Meu marido sabia e nunca me contou?
Eu estava demasiado
longe para os ouvir e apenas me apercebi da clara angústia estampada no rosto
de minha cunhada. A referência ao primeiro esposo abanara-lhe as mais sólidas convicções
e balbuciou: Paio Soares só me contou o segredo da relíquia... Como se apenas
quisesse o bem dela, Afonso VII recordou-lhe que Paio Soares fora alferes do
conde Henrique e homem de confiança deste. Se conhecia o esconderijo da
relíquia sagrada, certamente também saberia o segredo das crianças trocadas.

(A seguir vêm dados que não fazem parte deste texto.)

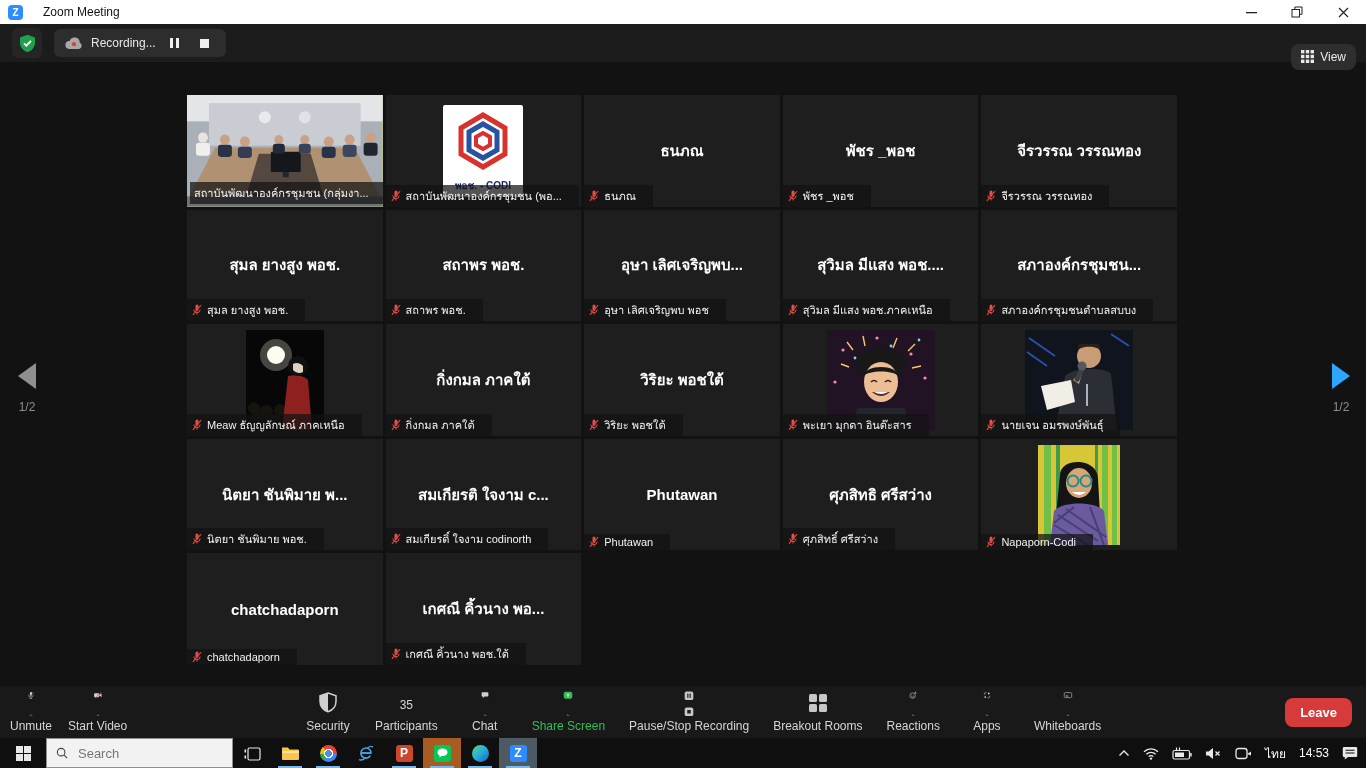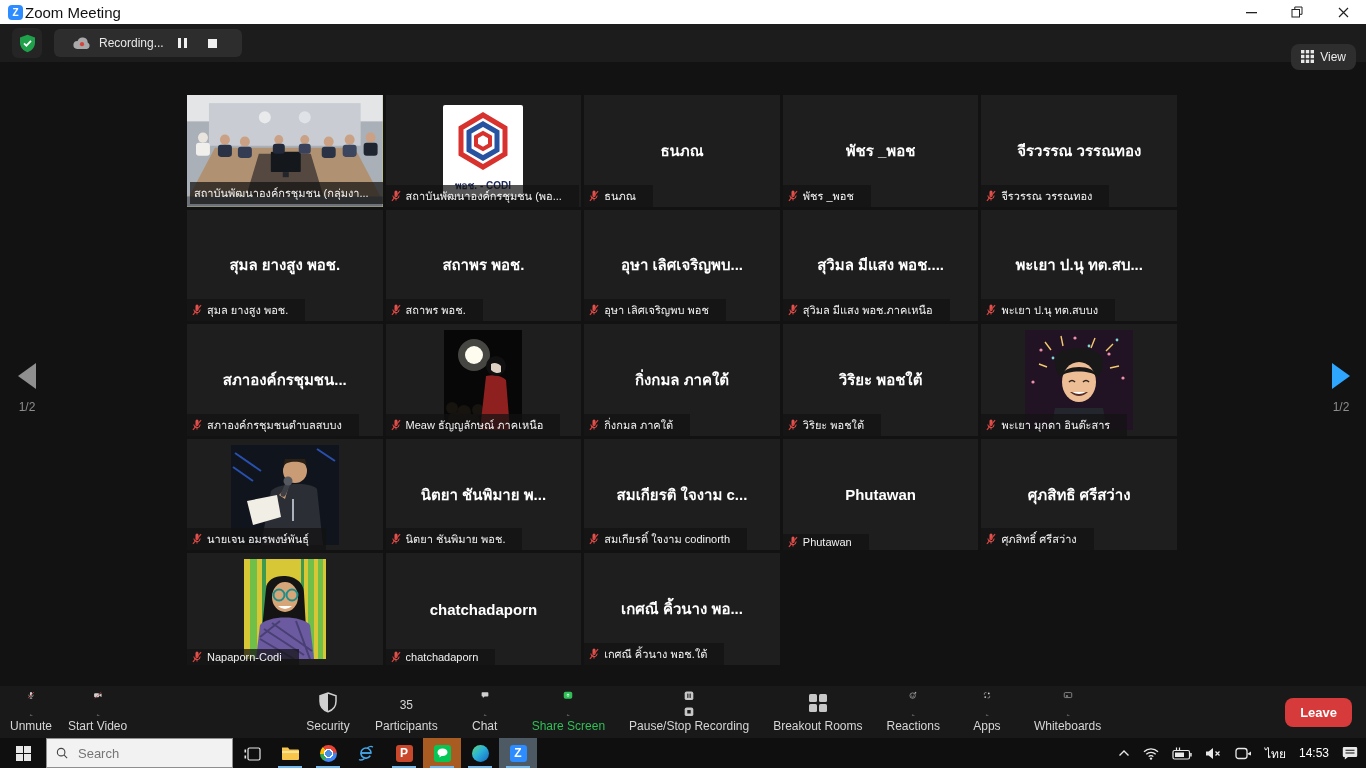--- a/index.html
+++ b/index.html
@@ -14,7 +14,7 @@
   .zlogo{width:15px;height:15px;border-radius:4px;background:var(--zoom-blue,#2d8cff);
          color:#fff;font-weight:bold;font-size:10px;display:flex;align-items:center;
          justify-content:center;margin-left:8px;}
-  .wtitle{font-size:15px;color:#111;margin-left:2px;}
+  .wtitle{font-size:12px;color:#111;margin-left:20px;}
   .winbtns{margin-left:auto;display:flex;height:100%;}
   .winbtn{width:46px;display:flex;align-items:center;justify-content:center;color:#222;font-size:12px;}
 

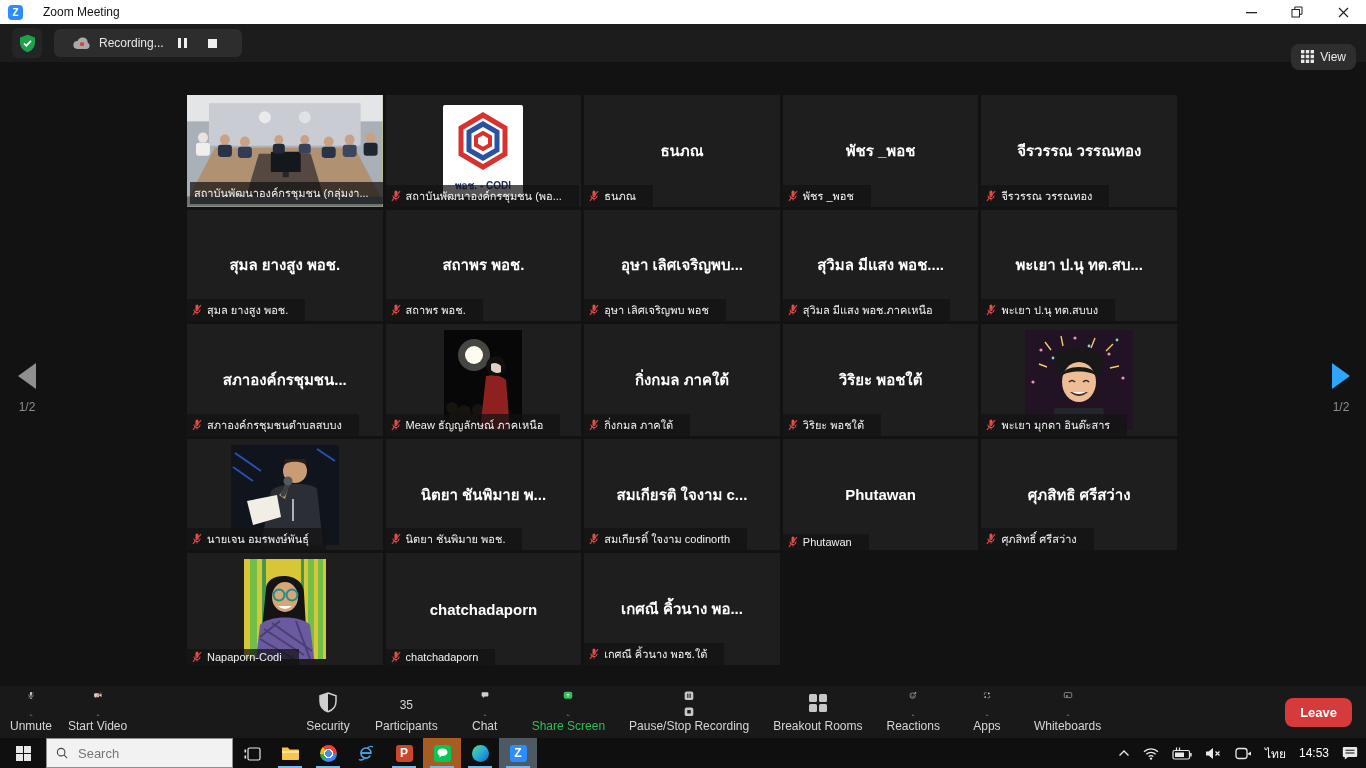--- a/index.html
+++ b/index.html
@@ -24,7 +24,7 @@
   .shieldwrap{margin-left:12px;width:30px;height:30px;border-radius:6px;background:#252525;
               display:flex;align-items:center;justify-content:center;}
   .recpill{margin-left:12px;height:28px;background:#2d2d2d;border-radius:6px;
-           display:flex;align-items:center;padding:0 18px;gap:8px;}
+           display:flex;align-items:center;padding:0 10px;gap:8px;}
   .rectext{color:#e8e8e8;font-size:12px;}
   .recbtn{width:22px;height:20px;display:flex;align-items:center;justify-content:center;
           border-radius:4px;}

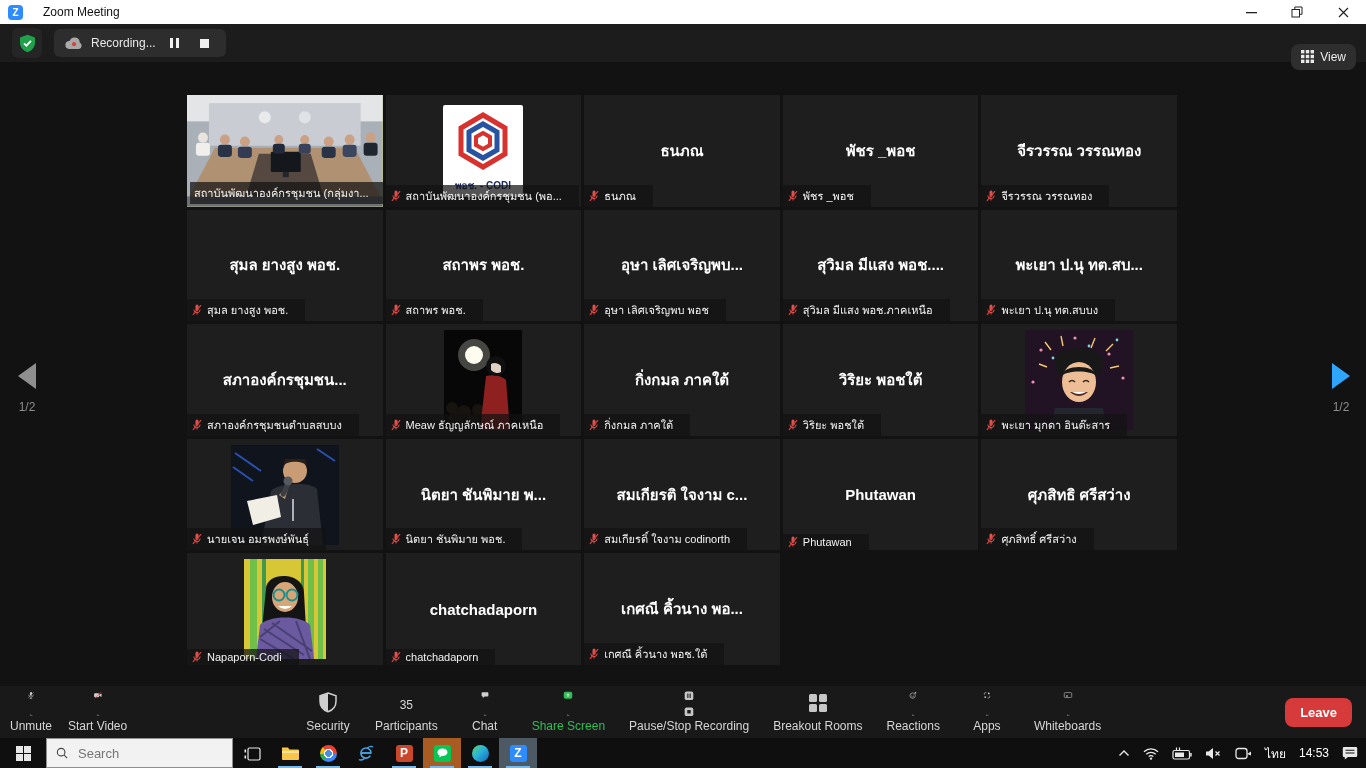--- a/index.html
+++ b/index.html
@@ -312,19 +312,6 @@
             </svg>
           </span>
           <span>สุวิมล มีแสง พอช.ภาคเหนือ</span>
-        </div>
-      </div>
-      <div class="tile">
-        <div class="tile-center-name">พะเยา ป.นุ ทต.สบ...</div>
-        <div class="tile-label">
-          <span>
-            <svg width="12" height="12" viewBox="0 0 16 16">
-  <path d="M6 2.8a2 2 0 0 1 4 0v4.4a2 2 0 0 1-4 0z" fill="#e0524e"></path>
-  <path d="M3.8 7.4a4.2 4.2 0 0 0 8.4 0M8 11.6v2.4" stroke="#e0524e" stroke-width="1.3" fill="none"></path>
-  <path d="M2.6 14.4 13.4 1.6" stroke="#d8423e" stroke-width="1.7"></path>
-            </svg>
-          </span>
-          <span>พะเยา ป.นุ ทต.สบบง</span>
         </div>
       </div>
       <div class="tile">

Com um franzir de testa inquisitivo, o imperador questionou-a: não foi Afonso
Henriques quem o matou, a mando dos nobres portucalenses, de Egas Moniz e de
outros? Aterrada, Chamoa suspeitou pela primeira vez de que a morte de Paio
Soares podia não se justificar apenas pelos ciúmes que Afonso Henriques lhe
tinha, mas por algo mais sinistro, uma conspiração contra um dos poucos que
conheciam a verdade sobre o nascimento do príncipe. Bela Chamoa, porque desejam
Egas e Peculiar afastar-vos da corte?, interrogou-se o imperador, respondendo
de imediato à questão que lançara. Temem que façais revelações incómodas! As
pestanas de minha cunhada batiam cada vez mais velozes, mas o monarca leonês
não se comoveu e aplicou-lhe um golpe final afiado, declarando que o esclarecimento
daquela questão seria essencial para decidir o futuro do pai dela. Ou Chamoa
conseguia desvendar o mistério das crianças trocadas, caso em que Gomes Nunes
se mantinha como conde de Toronho, ou o seu adorado pai sofreria um exílio
doloroso.
Nossa Senhora, Virgem Santíssima!
Aterrada, Chamoa
perguntou como poderia desatar tal nó sem afrontar Afonso Henriques? Se pusesse
em causa a identidade do príncipe, não só perderia o amor dele, como seria
expulsa do Condado Portucalense! Era um beco sem saída, por isso exclamou: faça
o que fizer, meu pai está perdido! Nesse momento, vi pelo canto do olho que
finalmente Afonso Henriques se aproximava, irritado com seu primo por este
monopolizar as atenções de Chamoa. Suspirei fundo, o pior passara, o meu melhor
amigo não os vira enlaçados. Que quereis que faça?, angustiou-se Chamoa. O
imperador baixou a voz e falou na morte do conde Henrique, em Astorga, muitos
anos antes. Nesse triste dia, além de Paio Soares e de meu pai, Egas Moniz,
também havia estado presente um confessor, que perdoara os últimos pecados do
pai de Afonso Henriques. Talvez esse padre saiba a verdade, tentai descobrir
quem é, terminou Afonso VII, virando-se depois para trás a sorrir, enfrentando
Afonso Henriques.
Apesar deste alvoroço em Arcos de
Valdevez, não chegara o momento certo de a intriga de Compostela tomar conta de
Chamoa. A lealdade apaixonada de uma mulher só se quebra se ela se sentir
traída, o que ainda não era o caso. Pouco depois, para evitar mencionar o que
conversara com o imperador de Leão, Chamoa proclamou que devíamos saber por
onde andavam a princesa Zaida e o almocreve Mem, pois Afonso VII iria atacar
Córdova em breve e certamente que a vida dos seus queridos amigos poderia
correr perigo. Mais uma vez, meus queridos filhos e netos, em Arcos de
Valdevez, a minha cunhada adiou a desconfortável revelação da intriga de
Compostela e nada me disse, preferindo desviar-nos a atenção para o Sul, para o
mundo muçulmano, que andava, também ele, em violento turbilhão». In
Domingos Amaral, Assim Nasceu Portugal, A Intriga de Compostela, Oficina do
Livro, Casa das Letras, 2017, ISBN 978-989-741-713-9.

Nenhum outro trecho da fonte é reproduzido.